Esther avait eu vingt ans en 1987. Cette année-là, les films à l’affiche s’appelaient RoboCop, Wall Street, Liaison fatale, Les Sorcières d’Eastwick. Elle imaginait sans peine l’accueil qui leur serait fait aujourd’hui.

Elle n’allait pas entonner le couplet du « c’était mieux avant », mais elle avait parfois l’impression que certains des journalistes trentenaires de La Garonne étaient en réalité des vieux dans des corps jeunes : ils avaient la même mentalité moralisatrice et pudibonde que ses parents.

L’adjoint au maire chargé de la prévention de la délinquance, qui était également médiateur avec les populations des quartiers, mit fin à sa réflexion en faisant son entrée. Un trentenaire là encore, qui affichait ce dynamisme factice qu’on voit dans les pubs pour des voitures, des montres ou des smartphones.

— Esther, dit-il comme s’ils étaient cul et chemise et qu’il était content de la voir, comme si, par le seul fait de prononcer son prénom, il espérait l’amadouer.

— Laurent, répondit-elle sur le même ton badin.

— Qu’est-ce que je peux pour vous ?

— J’ai quelques questions à vous poser sur ce qui est arrivé cette nuit.

L’adjoint au maire avait un petit air de gendre idéal et un costume neuf un peu trop brillant. Il se cala dans son fauteuil.

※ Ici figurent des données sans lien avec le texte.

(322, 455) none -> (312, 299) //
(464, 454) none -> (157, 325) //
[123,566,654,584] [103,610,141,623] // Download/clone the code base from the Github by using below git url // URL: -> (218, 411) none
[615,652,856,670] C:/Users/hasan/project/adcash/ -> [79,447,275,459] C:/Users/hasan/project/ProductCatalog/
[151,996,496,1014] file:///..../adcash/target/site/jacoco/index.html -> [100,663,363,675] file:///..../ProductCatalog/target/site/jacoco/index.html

— Je peux espérer une couverture juste et équilibrée des événements cette fois ? dit-il. Parce que j’ai parfois l’impression que vous avez une dent contre nous… Comme vous vous en doutez, Esther, entre le reconfinement, le plan Vigipirate passé au niveau « Urgence attentats » et les événements de cette nuit du côté du Mirail et des Izards, on est passablement occupés, mais j’ai quand même trouvé le moyen de vous recevoir.